• The input:
────────────────
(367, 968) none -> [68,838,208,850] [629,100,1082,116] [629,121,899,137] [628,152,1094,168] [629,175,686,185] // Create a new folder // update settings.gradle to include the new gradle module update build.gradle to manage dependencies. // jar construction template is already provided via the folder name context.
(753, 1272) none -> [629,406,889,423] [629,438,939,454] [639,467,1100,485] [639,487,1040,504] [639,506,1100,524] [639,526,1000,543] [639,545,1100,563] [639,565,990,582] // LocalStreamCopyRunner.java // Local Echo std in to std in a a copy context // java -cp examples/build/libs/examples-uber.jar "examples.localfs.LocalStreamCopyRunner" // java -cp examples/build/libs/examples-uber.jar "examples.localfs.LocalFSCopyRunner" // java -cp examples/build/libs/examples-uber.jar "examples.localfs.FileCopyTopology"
────────────────
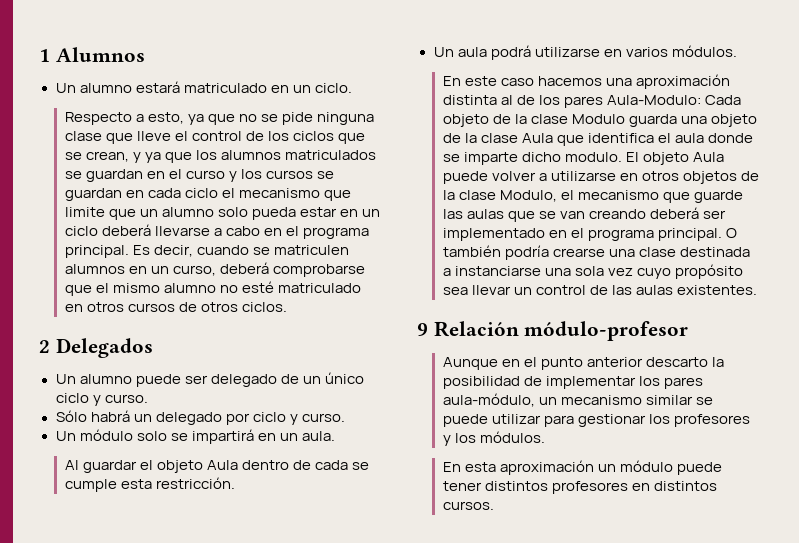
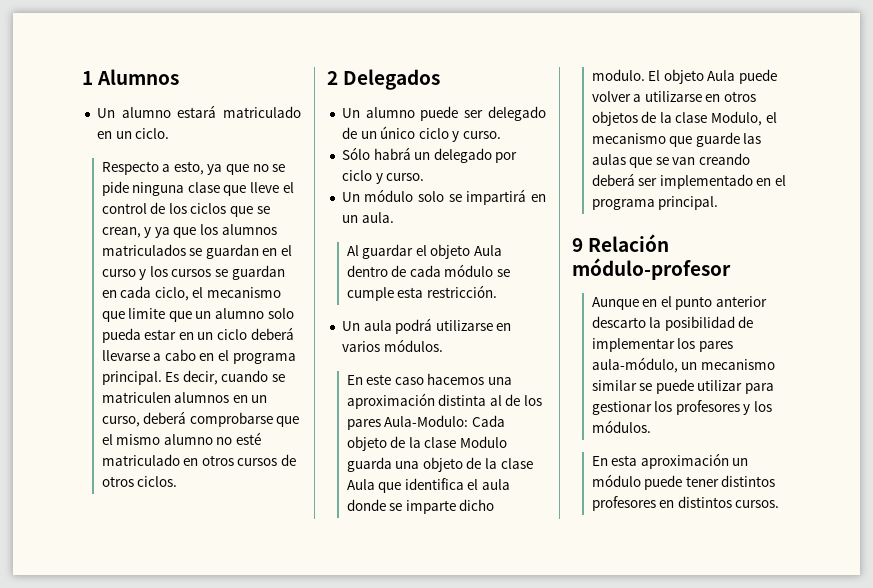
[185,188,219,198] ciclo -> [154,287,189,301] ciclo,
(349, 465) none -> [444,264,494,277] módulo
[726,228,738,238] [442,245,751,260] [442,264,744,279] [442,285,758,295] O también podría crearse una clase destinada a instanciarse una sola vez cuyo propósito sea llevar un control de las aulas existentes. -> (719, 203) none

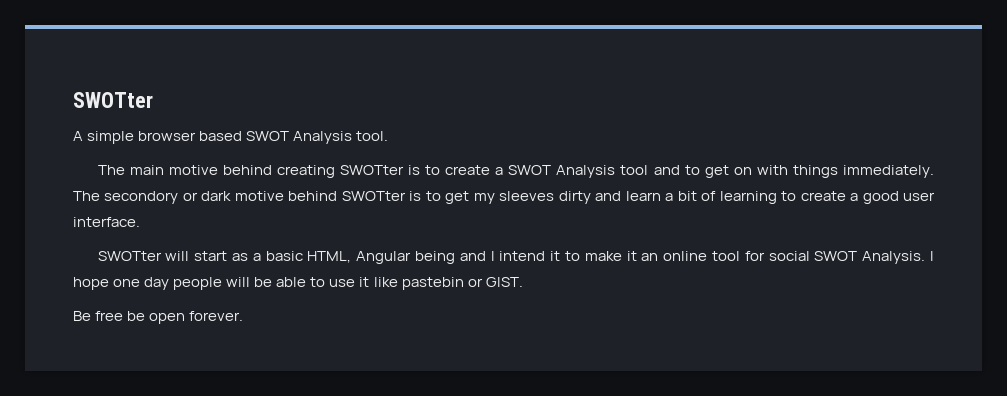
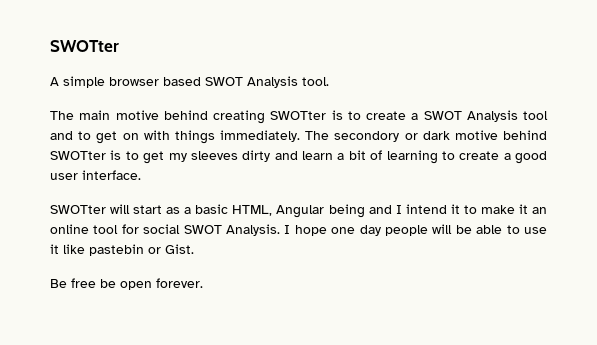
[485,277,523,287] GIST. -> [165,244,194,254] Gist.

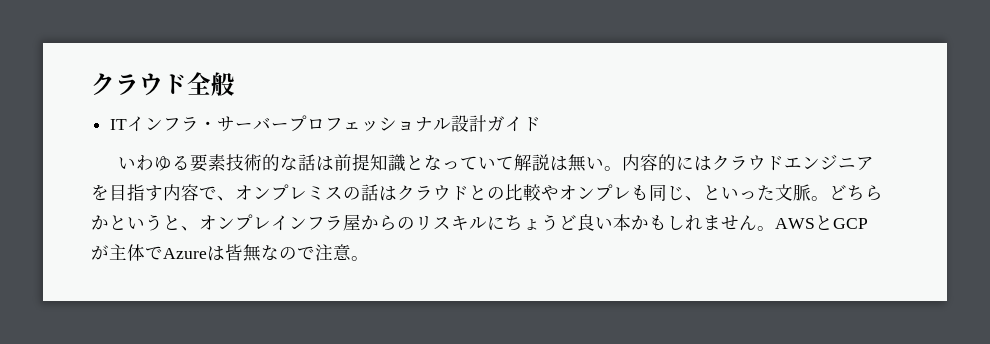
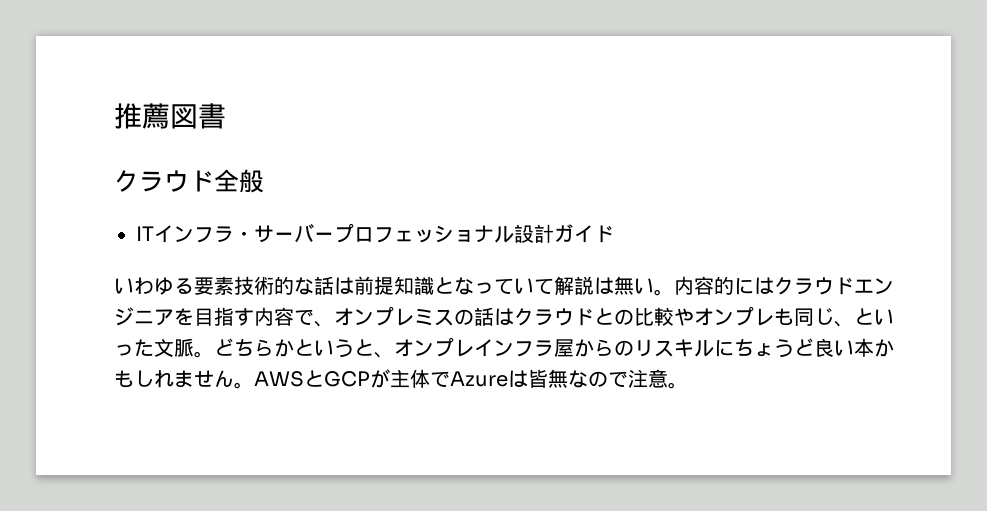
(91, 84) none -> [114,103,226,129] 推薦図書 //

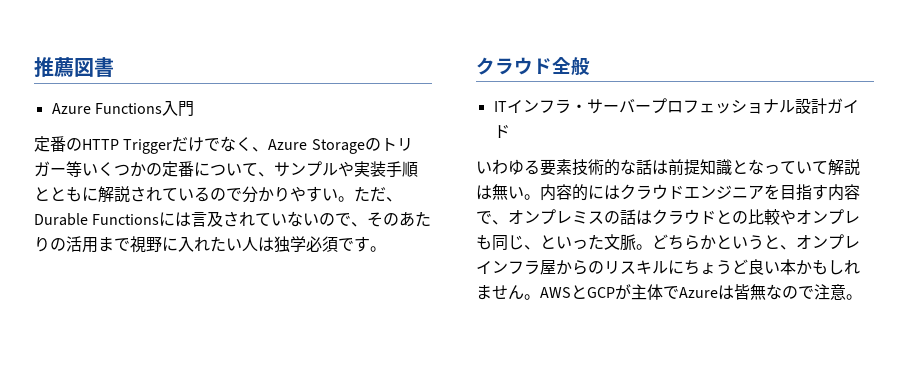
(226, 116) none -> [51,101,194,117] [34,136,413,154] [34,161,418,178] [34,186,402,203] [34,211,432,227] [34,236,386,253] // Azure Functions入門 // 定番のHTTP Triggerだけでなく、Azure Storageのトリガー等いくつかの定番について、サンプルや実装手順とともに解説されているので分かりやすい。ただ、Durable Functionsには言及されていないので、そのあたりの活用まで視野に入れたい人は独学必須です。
────────────────
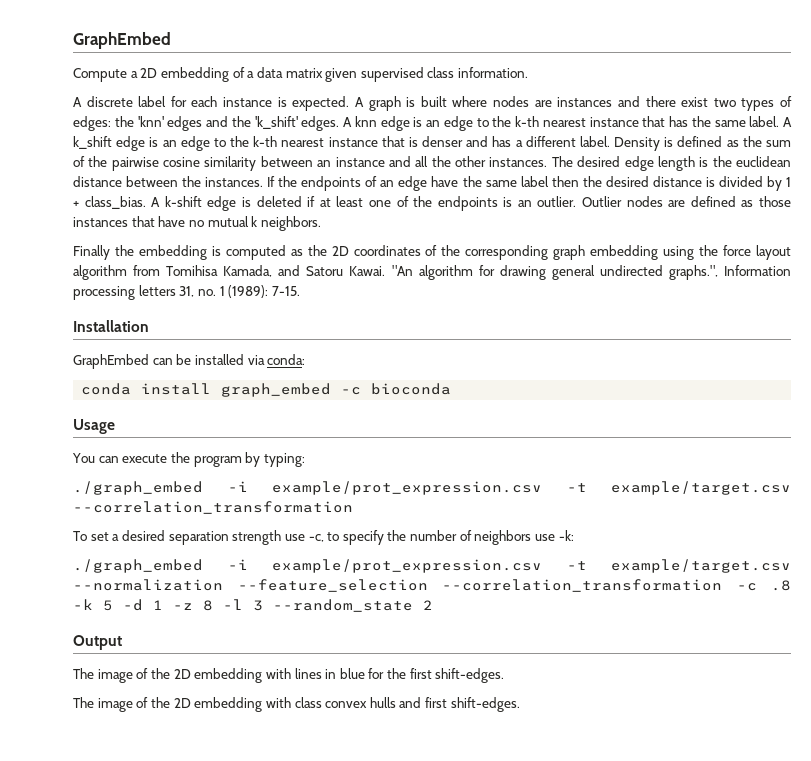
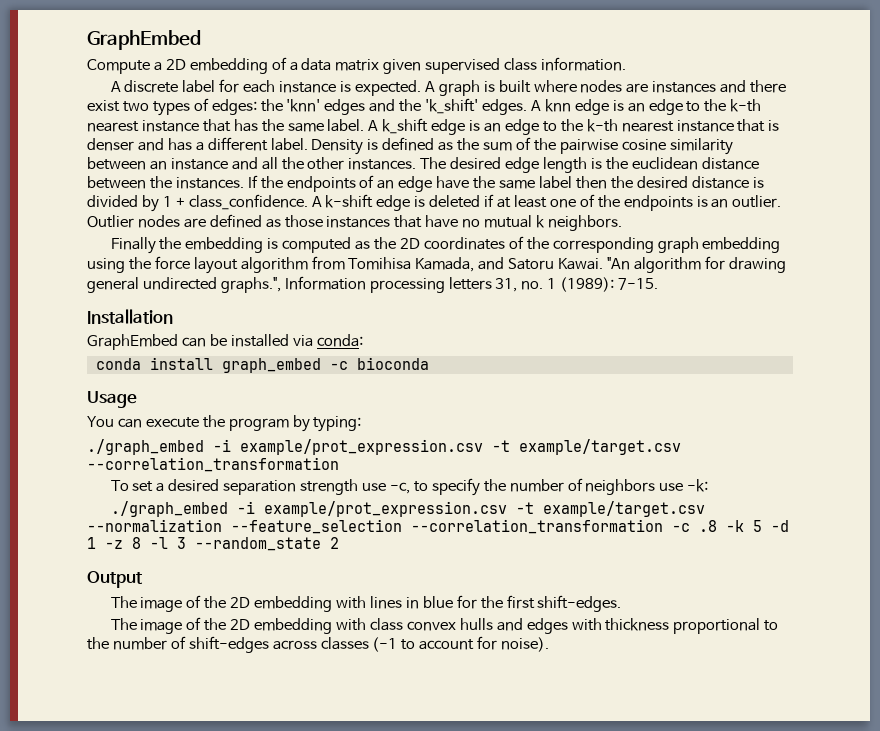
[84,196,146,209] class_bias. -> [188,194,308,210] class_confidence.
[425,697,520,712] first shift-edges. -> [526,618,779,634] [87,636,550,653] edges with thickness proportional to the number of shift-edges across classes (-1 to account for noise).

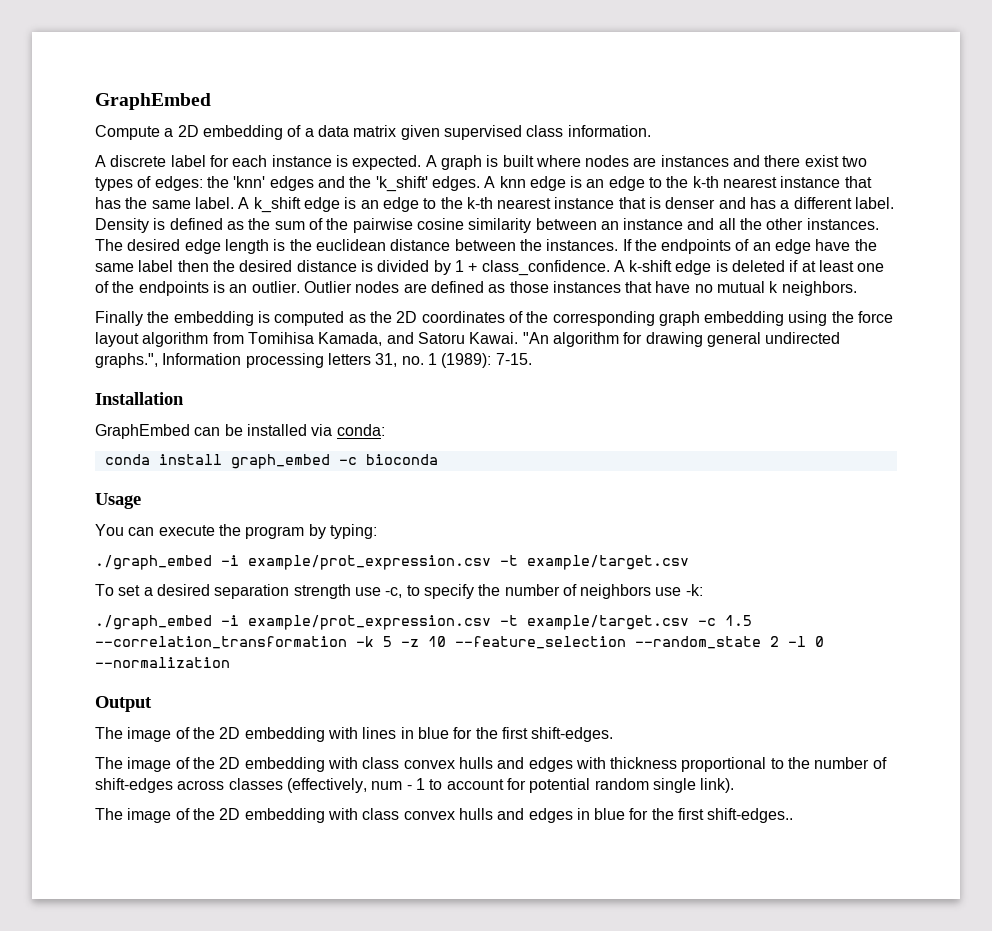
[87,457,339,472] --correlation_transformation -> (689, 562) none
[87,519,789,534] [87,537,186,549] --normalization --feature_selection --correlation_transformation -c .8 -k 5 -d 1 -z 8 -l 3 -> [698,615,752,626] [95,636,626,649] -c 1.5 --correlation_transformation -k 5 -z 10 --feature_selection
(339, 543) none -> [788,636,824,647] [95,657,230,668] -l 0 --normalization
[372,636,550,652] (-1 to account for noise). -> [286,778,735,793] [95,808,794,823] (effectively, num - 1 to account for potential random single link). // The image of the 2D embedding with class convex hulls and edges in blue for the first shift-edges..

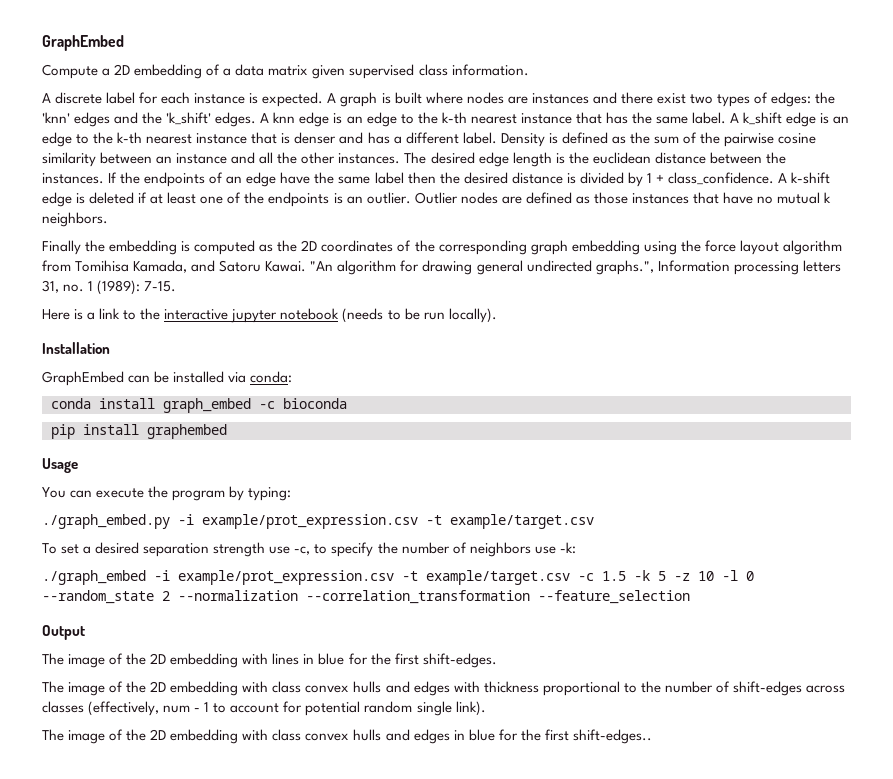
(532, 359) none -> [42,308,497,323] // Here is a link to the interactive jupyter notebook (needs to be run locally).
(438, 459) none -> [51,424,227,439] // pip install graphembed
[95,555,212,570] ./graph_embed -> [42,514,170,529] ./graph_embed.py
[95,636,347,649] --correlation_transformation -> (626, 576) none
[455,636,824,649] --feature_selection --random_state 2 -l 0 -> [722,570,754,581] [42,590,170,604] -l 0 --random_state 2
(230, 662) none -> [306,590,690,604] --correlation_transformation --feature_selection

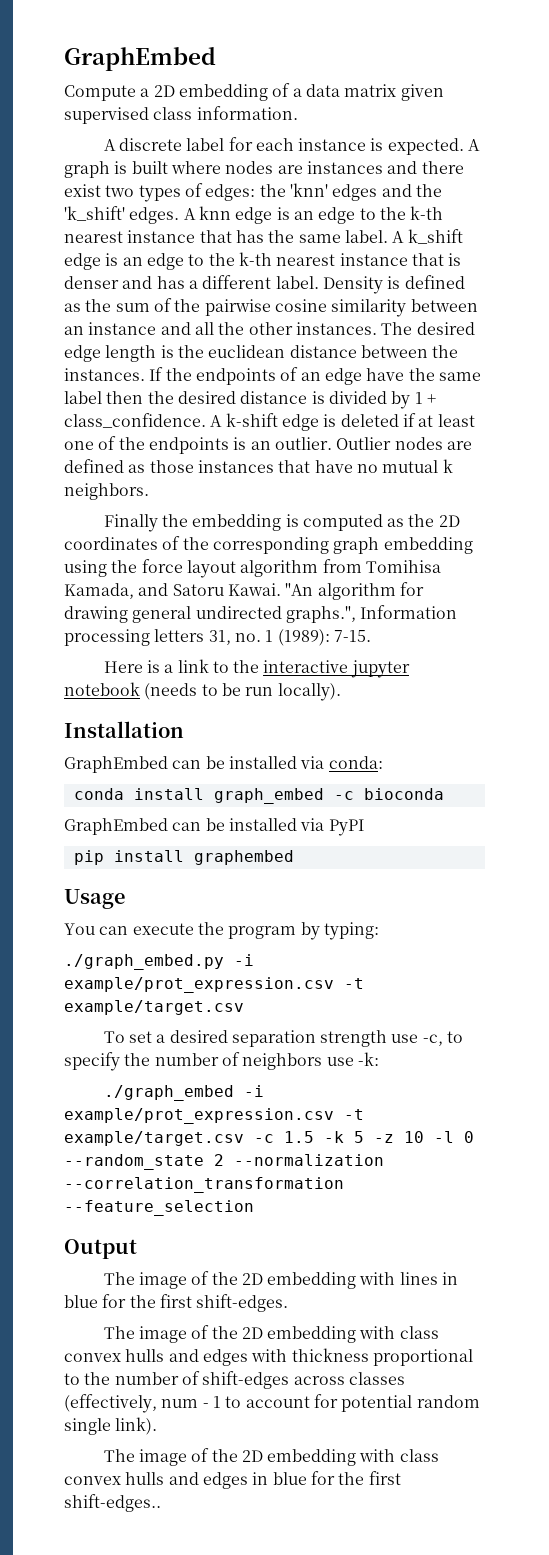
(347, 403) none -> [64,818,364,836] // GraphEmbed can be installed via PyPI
────────────────
• What the task asks: Once you have checked every line of the material above, return the ones that hold the string "normalization".

• Written answer:
[87,519,789,534] [87,537,186,549] --normalization --feature_selection --correlation_transformation -c .8 -k 5 -d 1 -z 8 -l 3 -> [698,615,752,626] [95,636,626,649] -c 1.5 --correlation_transformation -k 5 -z 10 --feature_selection
(339, 543) none -> [788,636,824,647] [95,657,230,668] -l 0 --normalization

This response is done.